Mit dem Kunstbegriff “Komprovisation” bezieht sich Weber auf die inhärente Synergie von komponierten und improvisierten Elementen. Ein zweiter wichtiger Aspekt der Musik des Pianisten ist “polyphone Intuition”. Darunter versteht Weber die Fähigkeit, improvisatorische Passagen aus einem fast schon unterbewussten Zustand heraus zu entwickeln. Diese beiden konzeptionellen Ansätze, die im Begleittext ausführlicher beschrieben werden, sind in der Musik dieses Albums vorherrschend. In der dem Zyklus vorangestellten ungemein fantasievollen “Prelude” treibt Weber sein Klavier auf eine musikalische Lichtung zu, auf der er von den Hörnern begrüßt wird, die so das Feld für das erste beschwörende Kapitel von “Opening” bereiten.

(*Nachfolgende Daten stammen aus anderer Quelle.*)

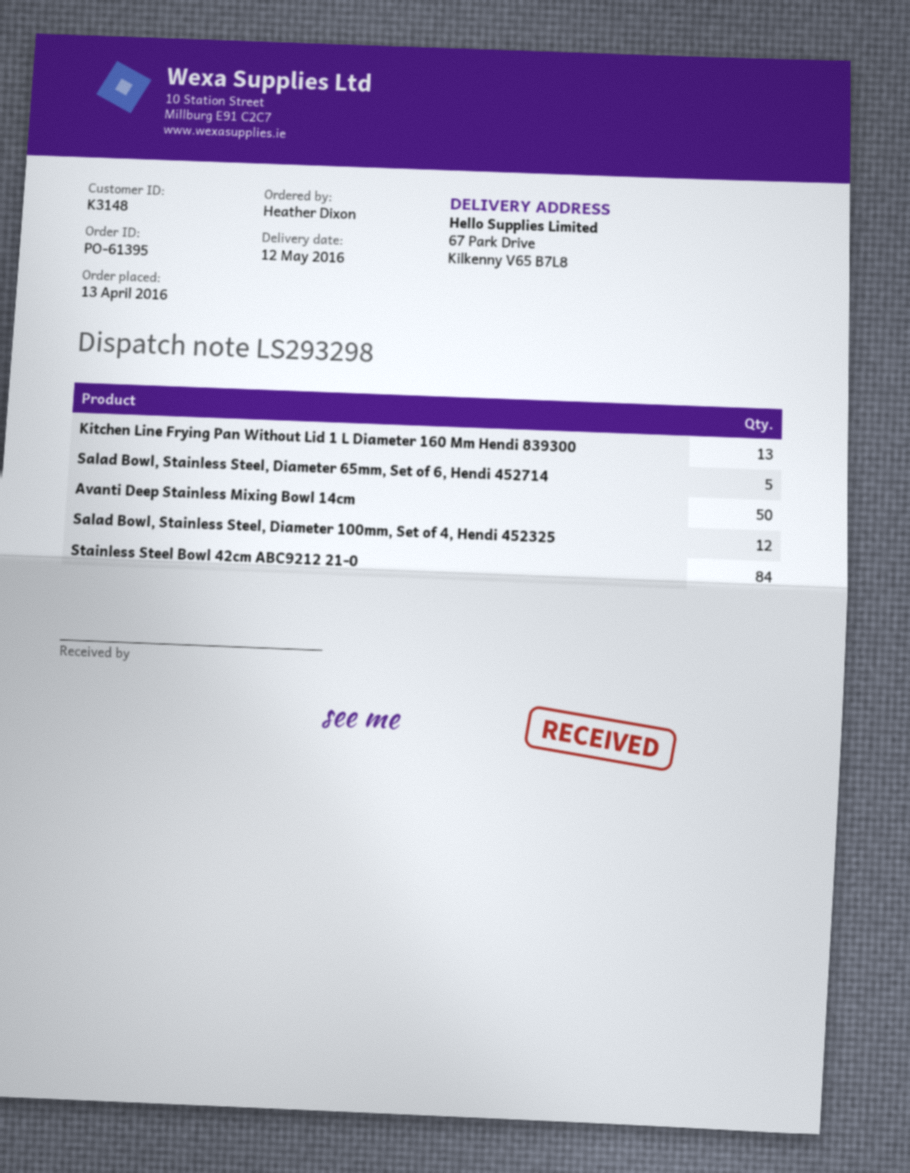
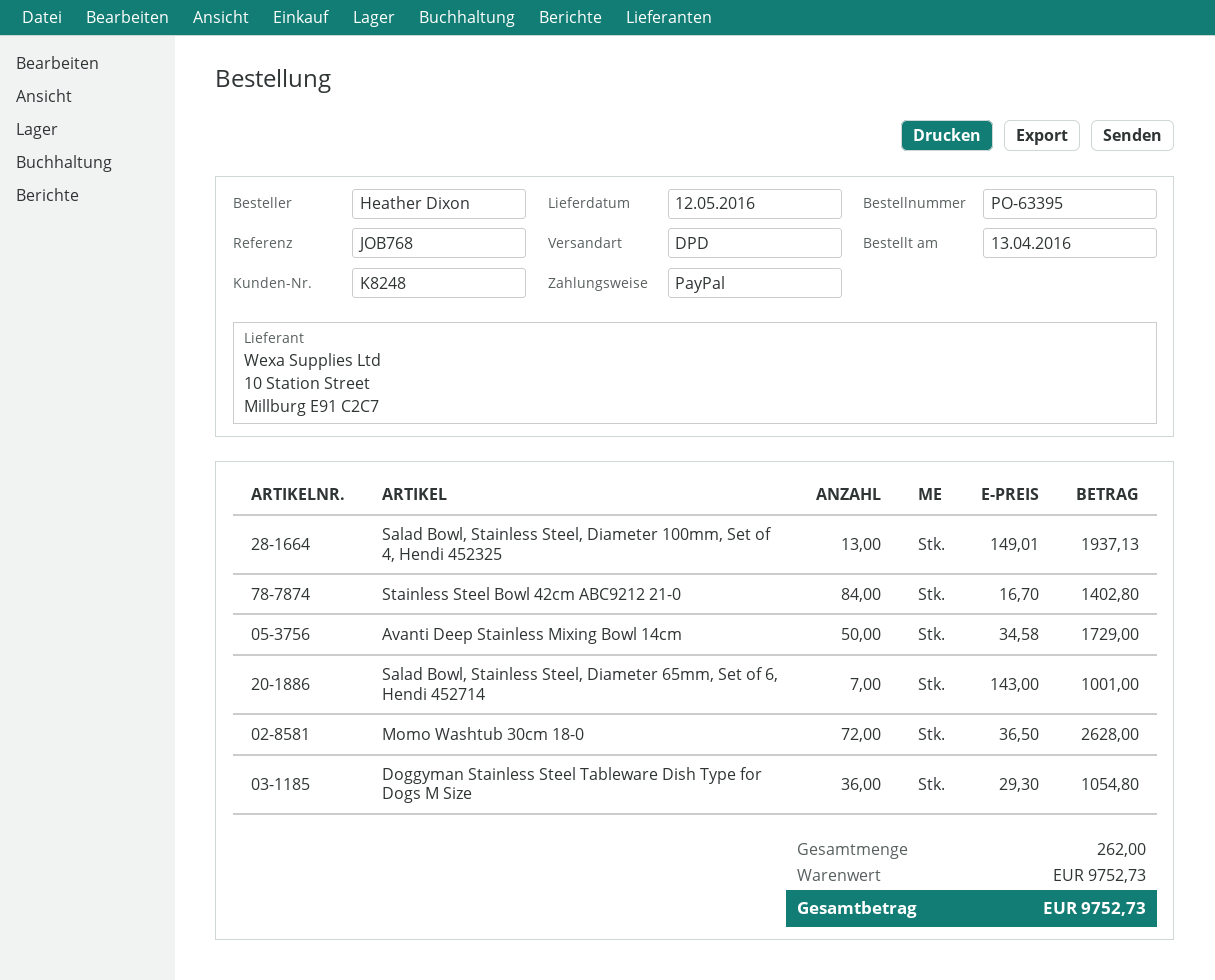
order number: PO-61395 -> PO-63395
customer number: K3148 -> K8248
Kitchen Line Frying Pan Without Lid 1 L Diameter 160 Mm Hendi 839300: 13 -> none
Salad Bowl, Stainless Steel, Diameter 65mm, Set of 6, Hendi 452714: 5 -> 7
Salad Bowl, Stainless Steel, Diameter 100mm, Set of 4, Hendi 452325: 12 -> 13
Momo Washtub 30cm 18-0: none -> 72
Doggyman Stainless Steel Tableware Dish Type for Dogs M Size: none -> 36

Die Namen der einzelnen Teile des Zyklus – die anderen drei wurden “Word”, “Sacrifice” und “Blessing” betitelt – basieren auf Webers Überlegungen zur liturgischen Messe als Mittel der musikalischen Gliederung. Interaktion – eines der Hauptmerkmale – ist ein Kerncharakteristikum von “Imaginary Cycle” und auch der Herangehensweise des Ensembles, Im Verlauf des Albums lösen sich einzelne Instrumente oder Ensemble-Teile immer wieder spontan, um sich danach neu zu gruppieren. Dies geschieht sowohl als natürliche Reaktion auf Webers Partituren, aber auch aus dem Stegreif heraus, um improvisatorische Wege einzuschlagen, wobei alle stets wachsam miteinander kommunizieren. Florian Webers Vision, die ebenso von den Madrigalen der Renaissance wie von Komponisten des 20. Jahrhunderts und neueren Vorreitern zukunftsweisender Musik beeinflusst ist, sprengt die Grenzen der Polyphonie und führt sein Ensemble hier zu etwas radikal Neuem und Imaginärem.